Many books written about “near death experiences” carry sensational claims on the back cover. But this book claims to tell its story with “disarming innocence and the plain-spoken boldness of a child.” Passing a turning en route to a family holiday, Sonja Burpo asks her four-year-old son, “do you remember the hospital, Colton?” “Yes, mommy, I remember,” he says. “That’s where the angels sang to me.” To his parents’ astonishment, Colton then describes what they were doing elsewhere as he lay in the operating theatre undergoing an emergency appendectomy.
The previous March, a family day out turned into a life-and-death hospital dash. Apparently suffering from a persistent stomach bug, Colton detriorated over several days, until he was wheeled into an operating theatre as his helpless parents looked on. For ninety minutes, Todd and Sonja prayed, raged, cried, and called friends and family to pray.

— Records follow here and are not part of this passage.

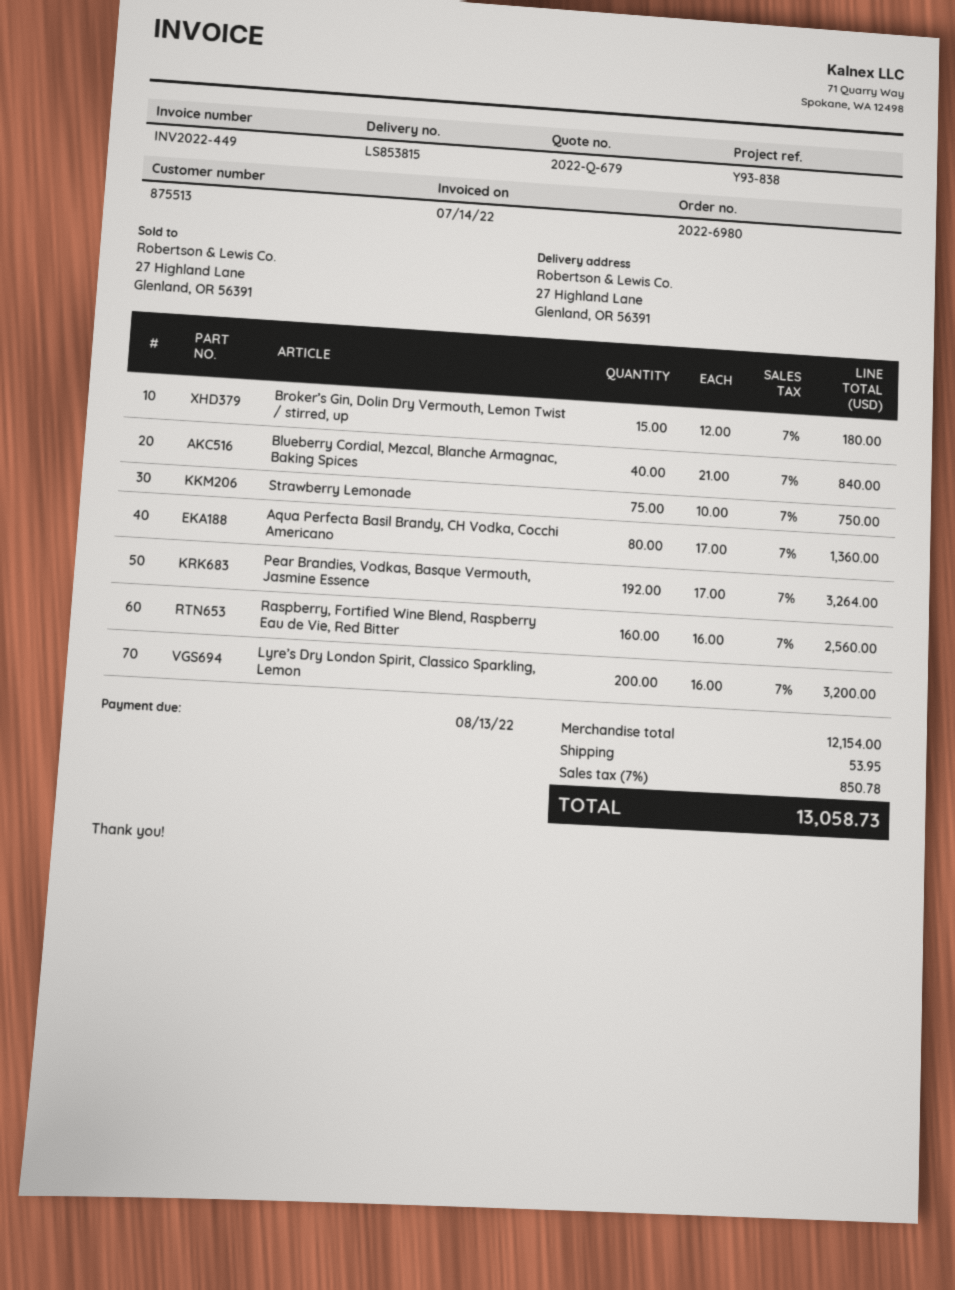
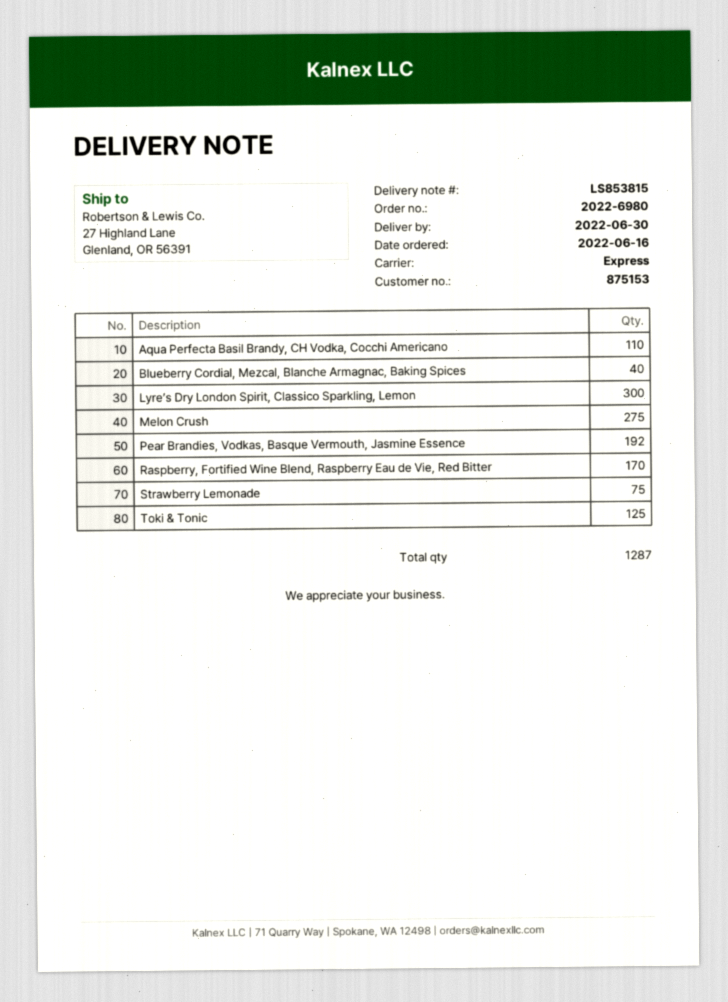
customer number: 875513 -> 875153
Broker’s Gin, Dolin Dry Vermouth, Lemon Twist / stirred, up: 15 -> none
Aqua Perfecta Basil Brandy, CH Vodka, Cocchi Americano: 80 -> 110
Raspberry, Fortified Wine Blend, Raspberry Eau de Vie, Red Bitter: 160 -> 170
Lyre’s Dry London Spirit, Classico Sparkling, Lemon: 200 -> 300
Melon Crush: none -> 275
Toki & Tonic: none -> 125

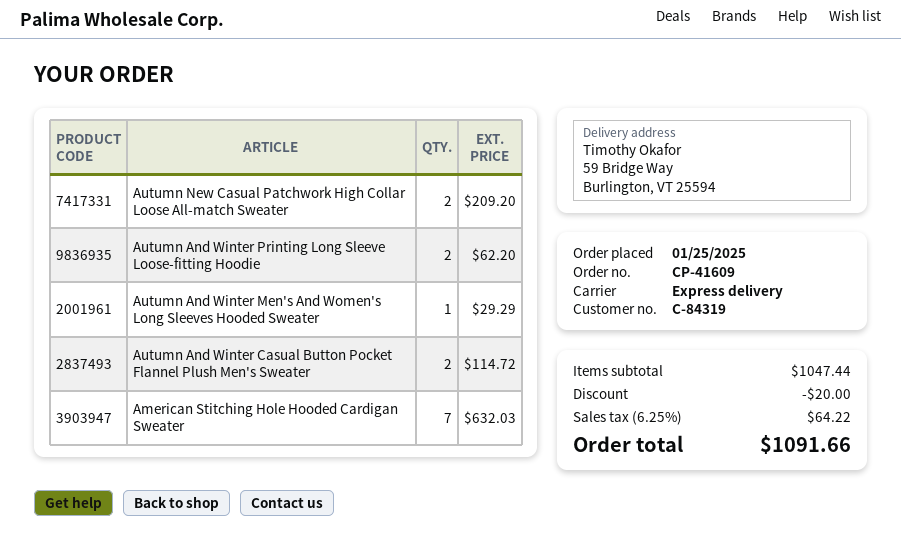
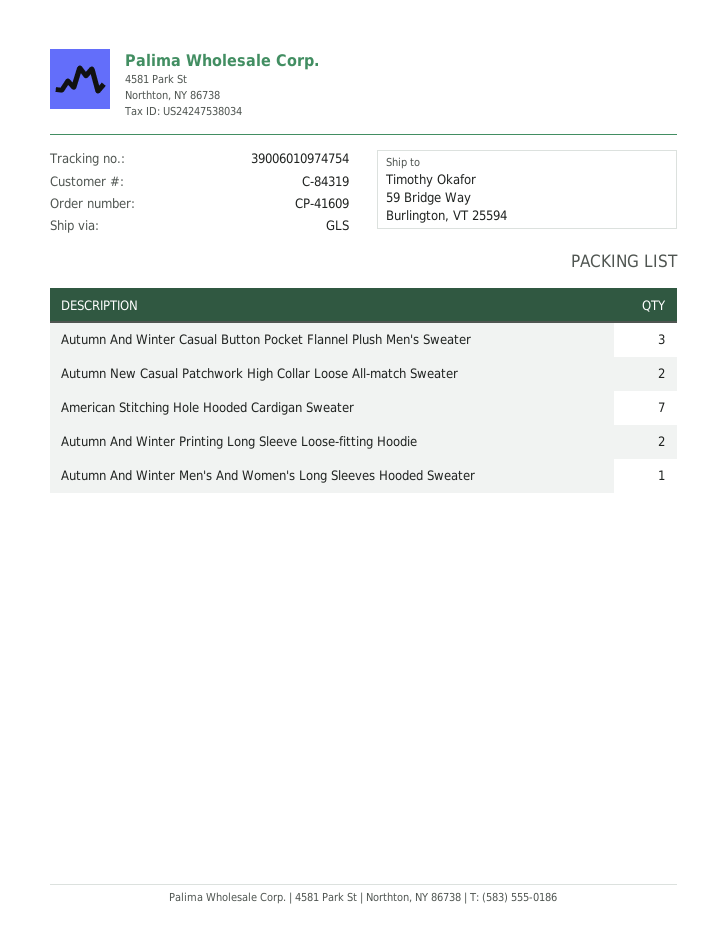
shipping method: express -> GLS
Autumn And Winter Casual Button Pocket Flannel Plush Men's Sweater: 2 -> 3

When Colton returned to the ward, his wound was still open. The ruptured appendix had spread so much poison, the doctors would need to perform a second operation to clean him up. Yet within weeks, Colton was back to his normal self. It was months before medical admitted they though Colton would die.
Second time around we get more detail of Colton’s trip to heave. Over time he describes meeting Jesus (who has special eyes), John the Baptist (who is nice!?) and his granddad, whom he never saw on earth. This could all be taken for childhood fantasy, except that many of the other details he gives agree with scriptural accounts. And the true tale emerges bit by bit over a couple of years, mixed with everyday childhood obsessions like food and superheroes. To Colton it is not strange to mix heaven and earth, God is present and real in both spheres.
This book is more than just an account of Colton’s visit to heaven. Assisted by Lyn Vincent (who also co-wrote Same Kind of different as me), Todd Burpo tells a family’s story full of real joy and pain. From the much anticipated vacation, through the agony of the parents in the hospital, and the slow trickle of revelations which left everyone astounded.
If you want theology, find another book. But if you want some come down to earth comfort in hard times, “Heaven is for Real” is just for you.